Ducasse d’Ath : David, le jeune, a vaincu Goliath.
Cette année, la Ducasse d’Ath a vu un jeune de huit ans, Tom Dubois, endosser le rôle emblématique de David. Après le traditionnel « bonimée », moment d’échange avant le combat, le jeune garçon s’est avancé pour défier Goliath, devant une Grand-Place bondée, fidèle à la tradition annuelle. Ce spectacle, qui attire chaque année des foules nombreuses, est le reflet d’une fête dont les racines plongent dans plus de cinq siècles d’histoire.
L’édition de cette année revêtait une signification particulière pour Xavier Nys, le doyen d’Ath, qui célébrait ses dernières vêpres dans ce rôle. Ses interventions, souvent empreintes d’humour et d’allusions à l’actualité locale, avaient su conquérir le cœur des spectateurs au fil des ans, devenant un moment incontournable de la cérémonie.
La Ducasse d’Ath, célébrée chaque année le dimanche précédant le 28 août, remonte au XVe siècle. À l’origine, elle était dédiée à la consécration de l’église paroissiale et à son saint patron, Julien de Brioude. Les premiers défilés étaient composés de groupes religieux qui mettaient en scène des épisodes bibliques ou des récits de la Légende dorée.
Au fil des siècles, la manifestation a connu de profondes transformations. Les XVIe et XVIIe siècles ont vu l’émergence de nouvelles figures festives, telles que les chevaux-jupon et les hommes de feuilles. Goliath, déjà présent dans les premières représentations, a épousé une compagne en 1715, devenant ainsi un symbole fort de la ville.
Les bouleversements politiques, religieux et sociaux ont également influencé le déroulement des festivités. Ces dernières ont été suspendues durant la Révolution, avant de renaître sous une forme laïque en 1819. Au XIXe siècle, les thèmes du civisme et du nationalisme ont pris le pas sur les références religieuses, marquant durablement l’événement.
Le XXe siècle a été marqué par un retour à certaines traditions, avec le retour du Cheval Bayard, de Saint-Christophe sur échasses, et de Tyran. D’autres éléments ont fait leur apparition, souvent en lien avec l’actualité politique et sociale.

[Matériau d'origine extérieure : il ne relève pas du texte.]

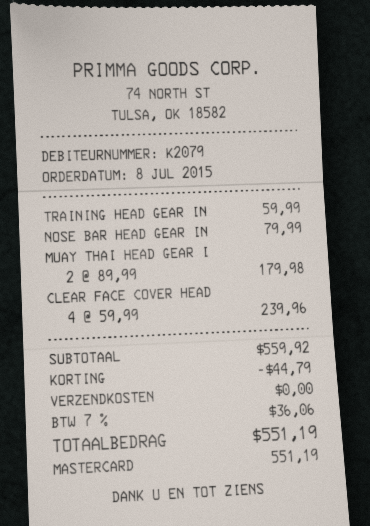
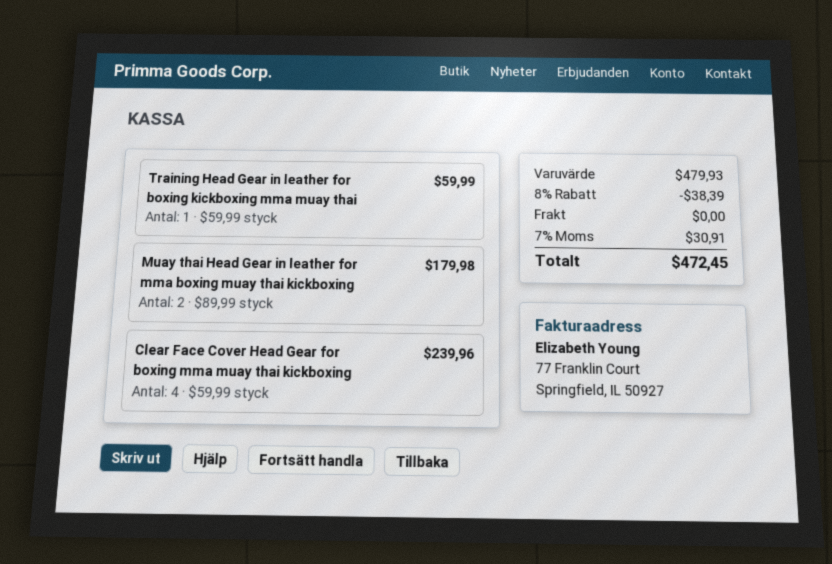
NOSE BAR HEAD GEAR IN: 1 x 79.99 = 79.99 -> none
subtotal: 559.92 -> 479.93
discount: 44.79 -> 38.39
tax: 7% = 36.06 -> 7% = 30.91
total: 551.19 -> 472.45

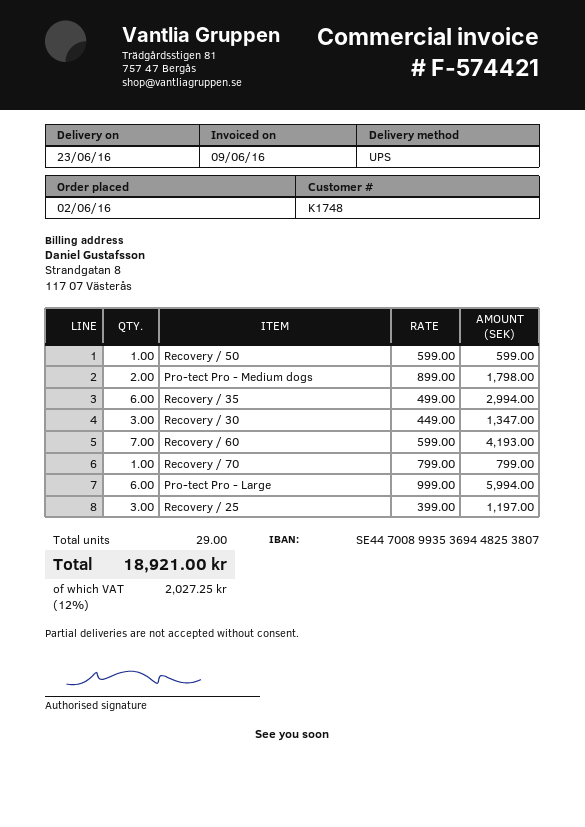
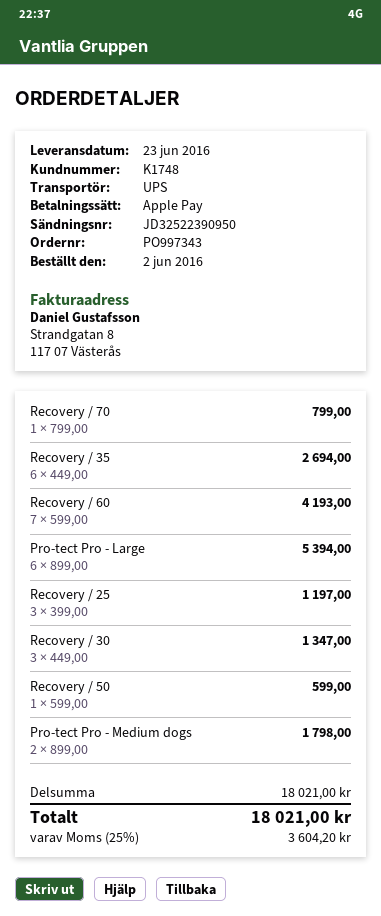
Recovery / 35: 6 x 499.00 = 2994.00 -> 6 x 449.00 = 2694.00
Pro-tect Pro - Large: 6 x 999.00 = 5994.00 -> 6 x 899.00 = 5394.00
tax: 12% = 2027.25 -> 25% = 3604.20
total: 18921.00 -> 18021.00

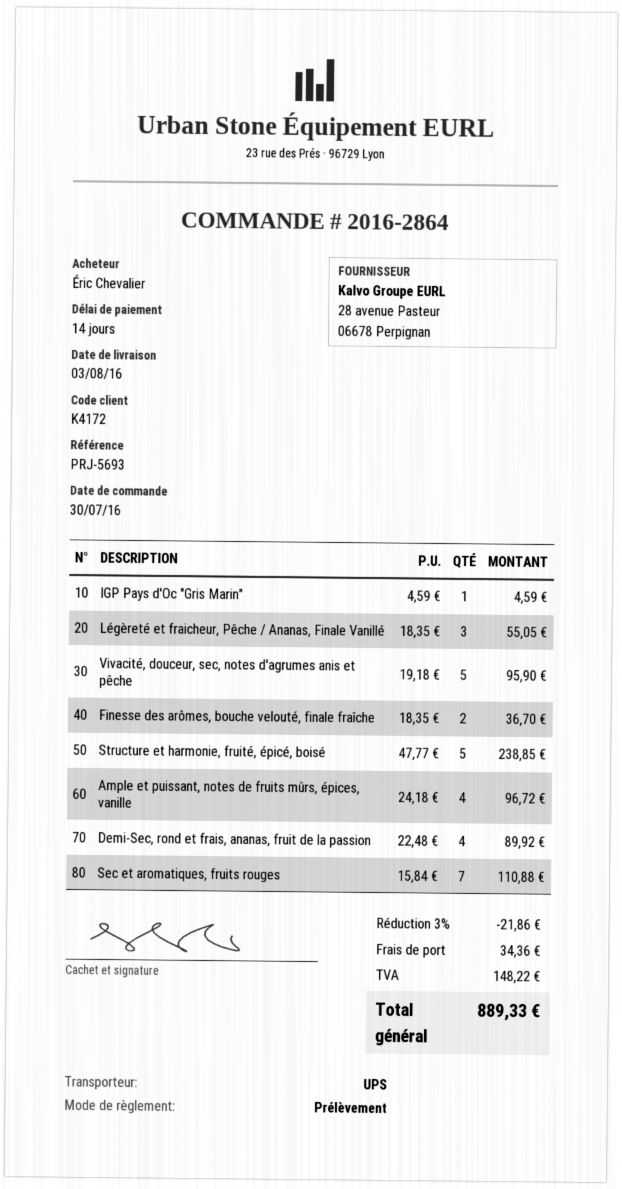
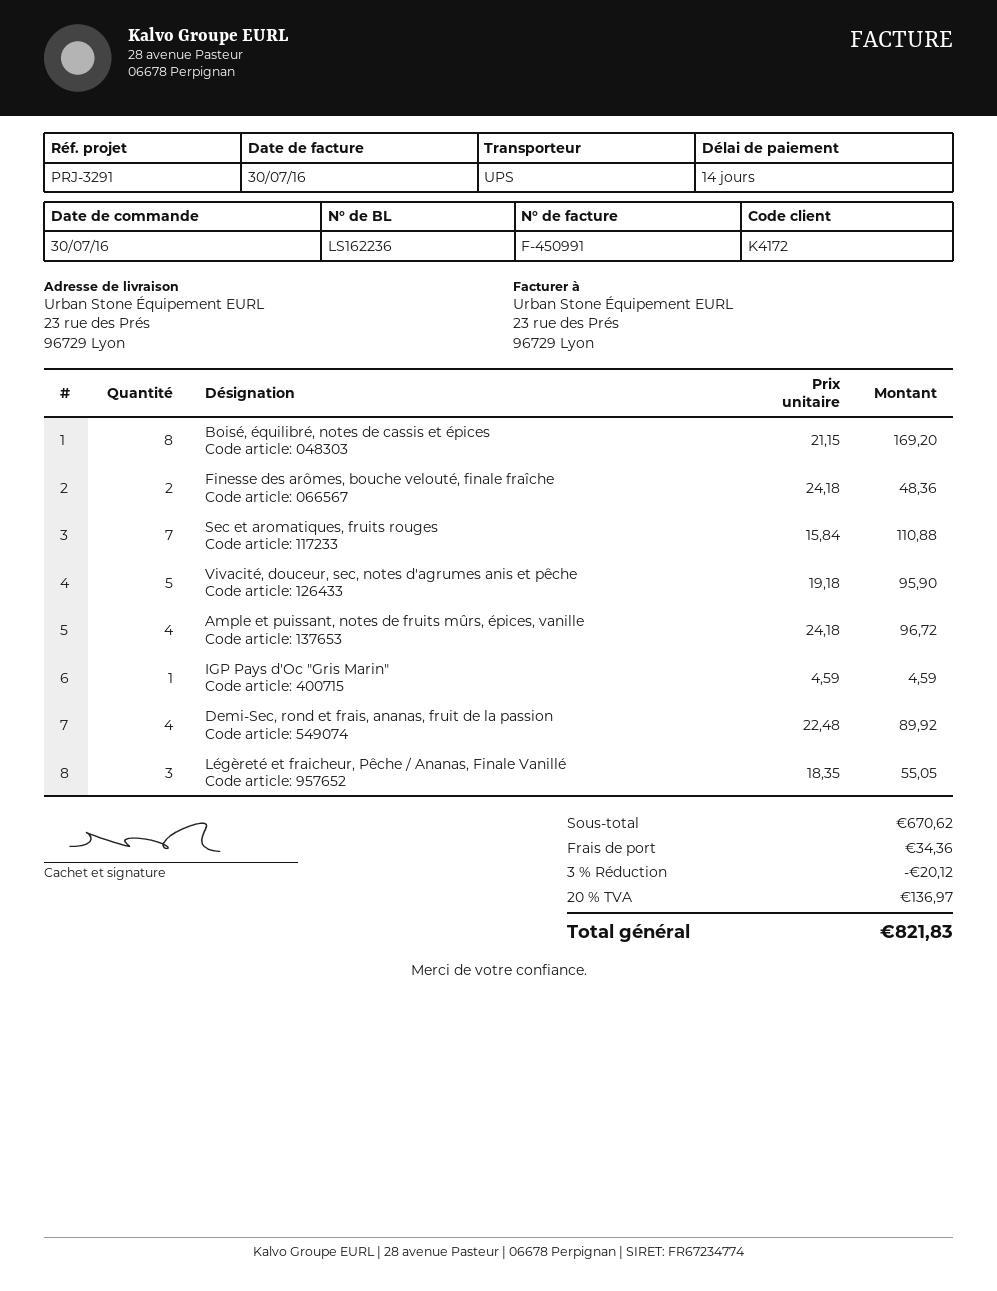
reference: PRJ-5693 -> PRJ-3291
Finesse des arômes, bouche velouté, finale fraîche: 2 x 18.35 = 36.70 -> 2 x 24.18 = 48.36
Structure et harmonie, fruité, épicé, boisé: 5 x 47.77 = 238.85 -> none
Boisé, équilibré, notes de cassis et épices: none -> 8 x 21.15 = 169.20
discount: 3% = 21.86 -> 3% = 20.12
tax: 148.22 -> 136.97
total: 889.33 -> 821.83

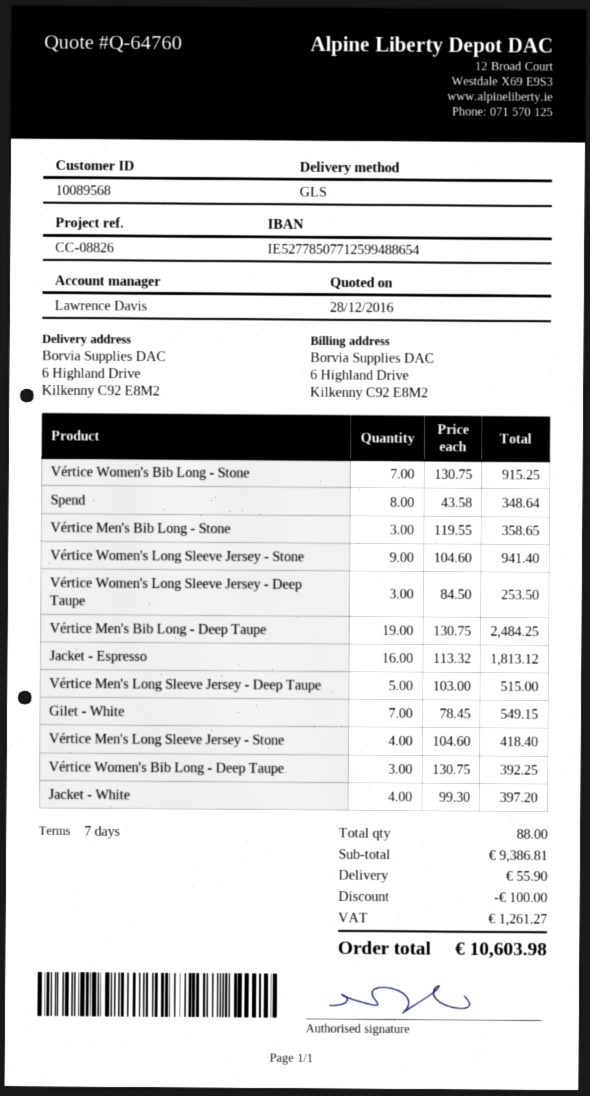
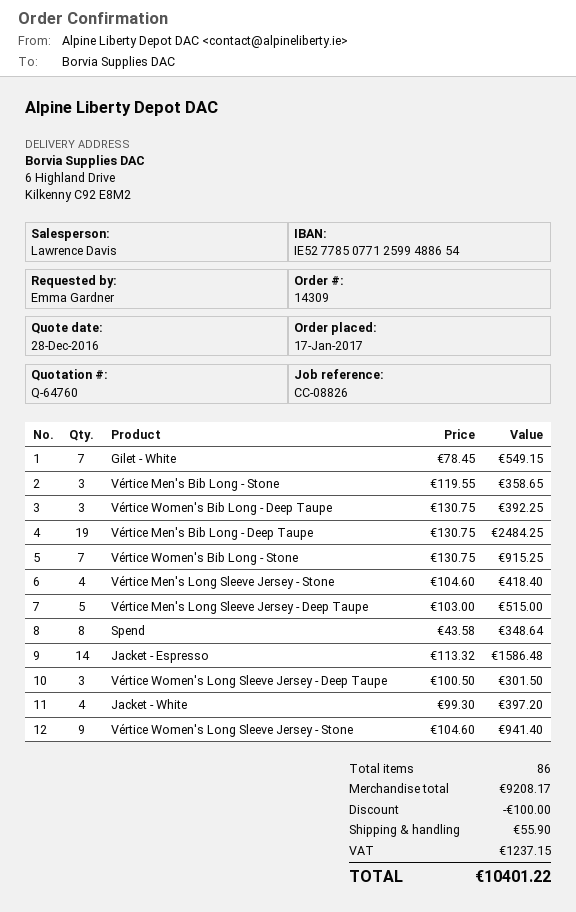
Vértice Women's Long Sleeve Jersey - Deep Taupe: 3 x 84.50 = 253.50 -> 3 x 100.50 = 301.50
Jacket - Espresso: 16 x 113.32 = 1813.12 -> 14 x 113.32 = 1586.48
total quantity: 88 -> 86
subtotal: 9386.81 -> 9208.17
tax: 1261.27 -> 1237.15
total: 10603.98 -> 10401.22

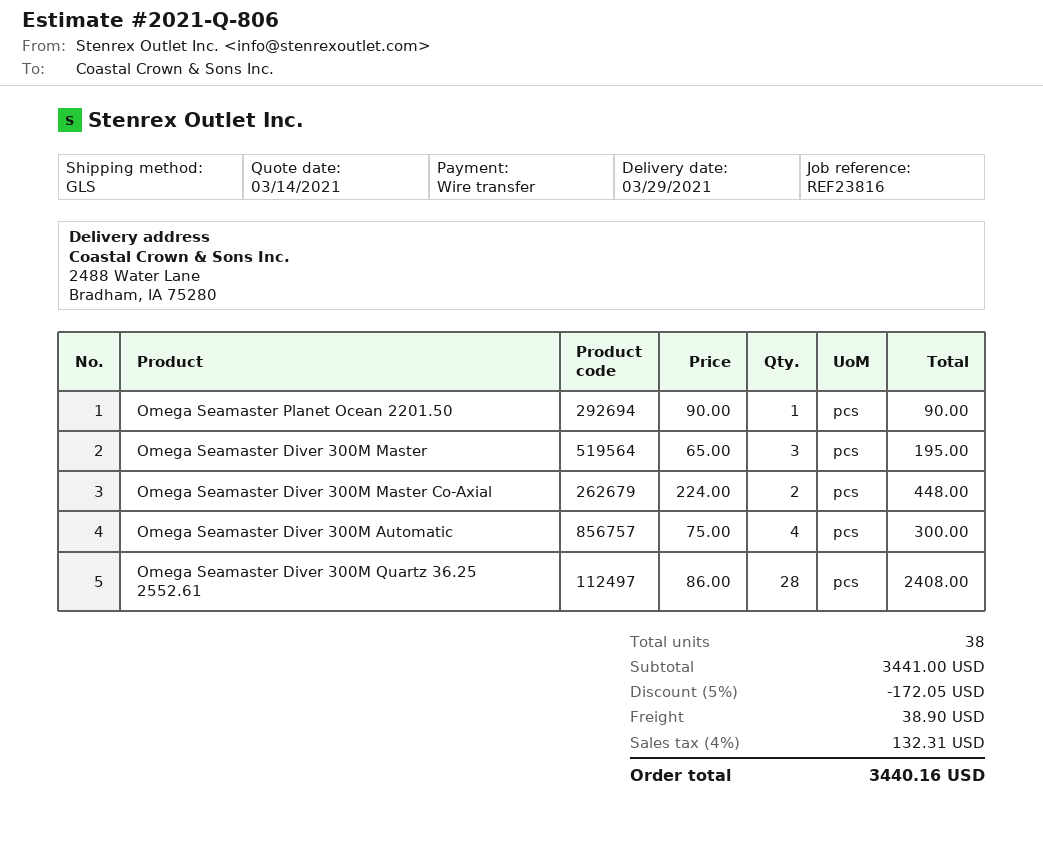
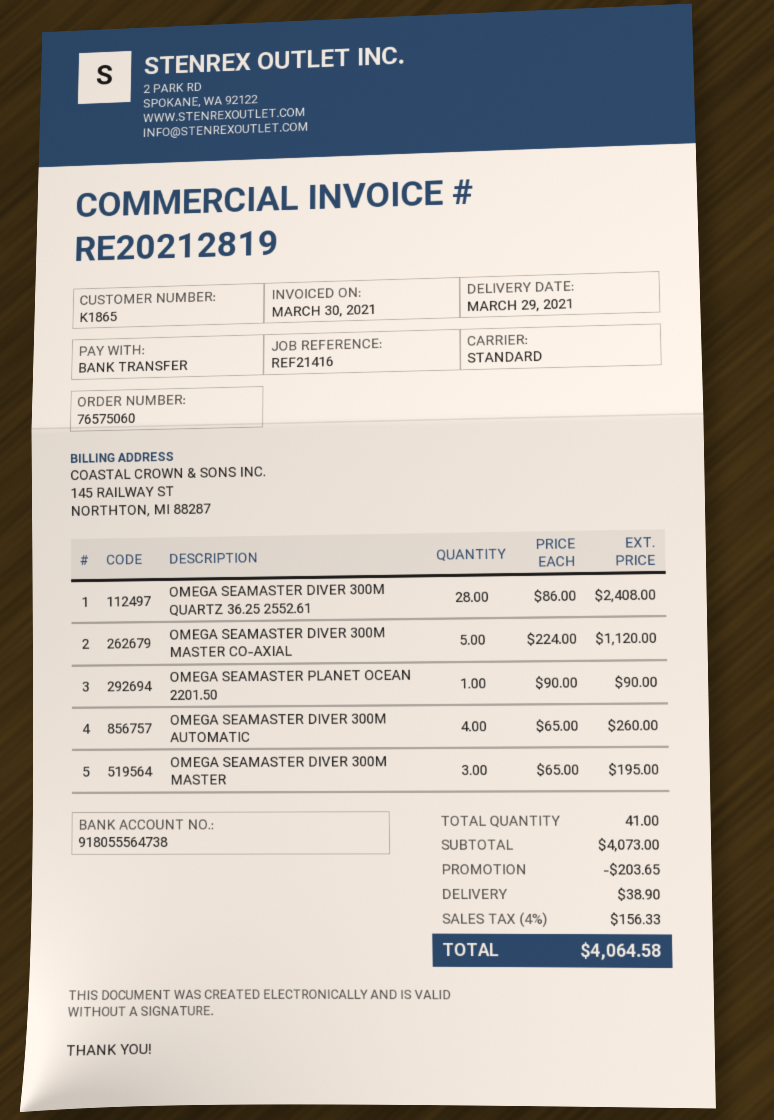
reference: REF23816 -> REF21416
shipping method: GLS -> standard
Omega Seamaster Diver 300M Master Co-Axial: 2 x 224.00 = 448.00 -> 5 x 224.00 = 1120.00
Omega Seamaster Diver 300M Automatic: 4 x 75.00 = 300.00 -> 4 x 65.00 = 260.00
total quantity: 38 -> 41
subtotal: 3441.00 -> 4073.00
discount: 172.05 -> 203.65
tax: 4% = 132.31 -> 4% = 156.33
total: 3440.16 -> 4064.58

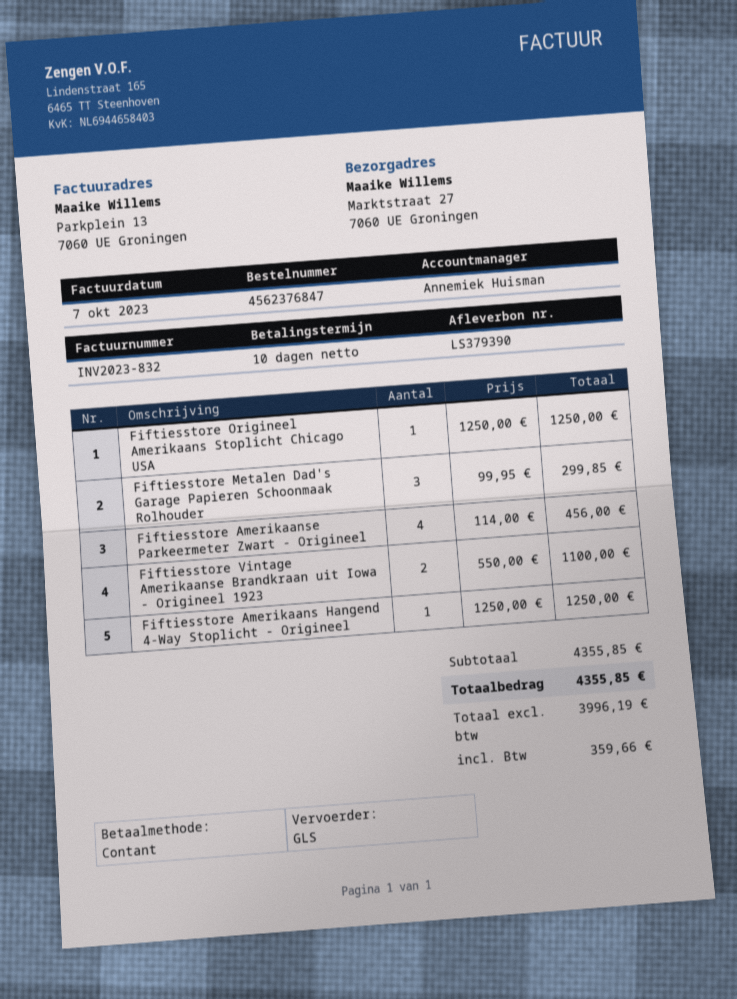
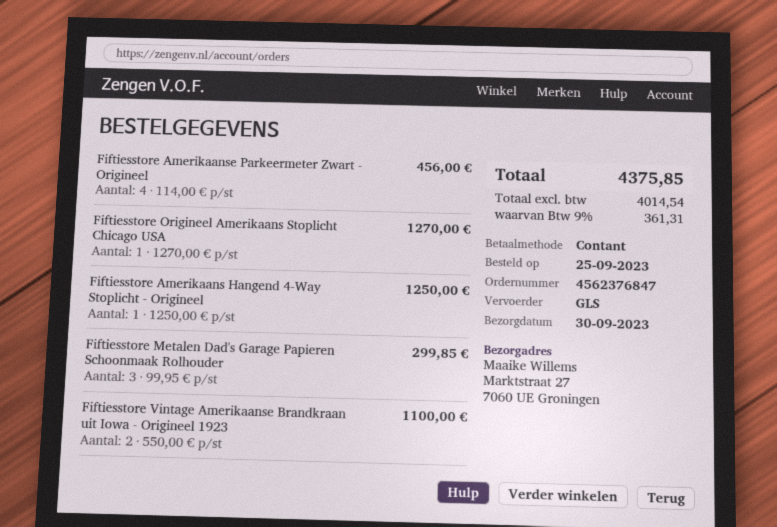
Fiftiesstore Origineel Amerikaans Stoplicht Chicago USA: 1 x 1250.00 = 1250.00 -> 1 x 1270.00 = 1270.00
net: 3996.19 -> 4014.54
tax: 359.66 -> 361.31
total: 4355.85 -> 4375.85

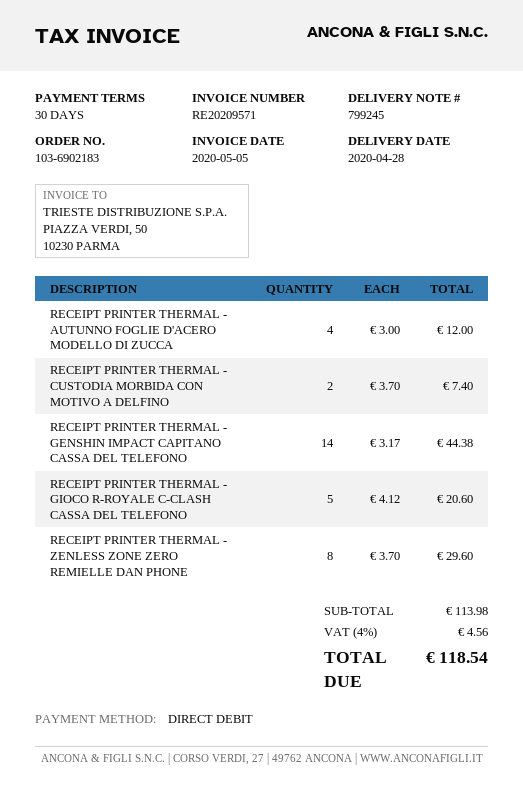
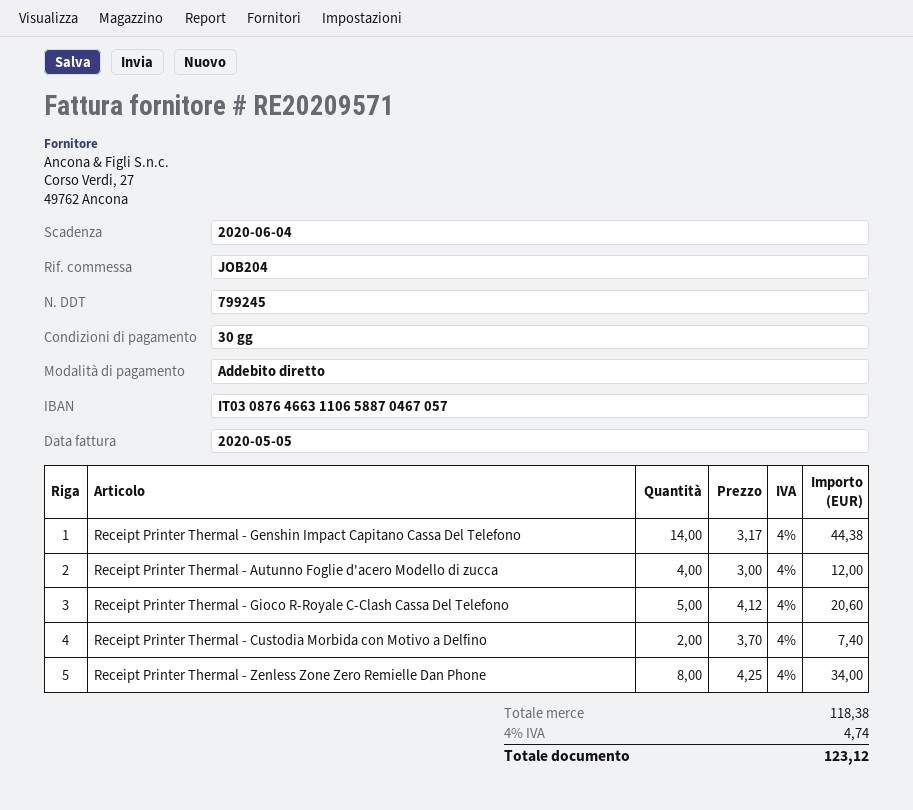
RECEIPT PRINTER THERMAL - ZENLESS ZONE ZERO REMIELLE DAN PHONE: 8 x 3.70 = 29.60 -> 8 x 4.25 = 34.00
subtotal: 113.98 -> 118.38
tax: 4% = 4.56 -> 4% = 4.74
total: 118.54 -> 123.12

Cependant, un rituel a perduré à travers les âges : le combat entre David et Goliath, héritage des premières processions. Ce duel reste l’un des moments forts de la Ducasse, symbole d’une fête qui dépasse le simple folklore. Transmis de génération en génération, cet attachement à la tradition contribue à forger une identité locale forte.
Cette année encore, devant une Grand-Place pleine à craquer, le petit David a démontré que, dans la ville des géants, même le plus redoutable des adversaires peut être vaincu par un tir précis.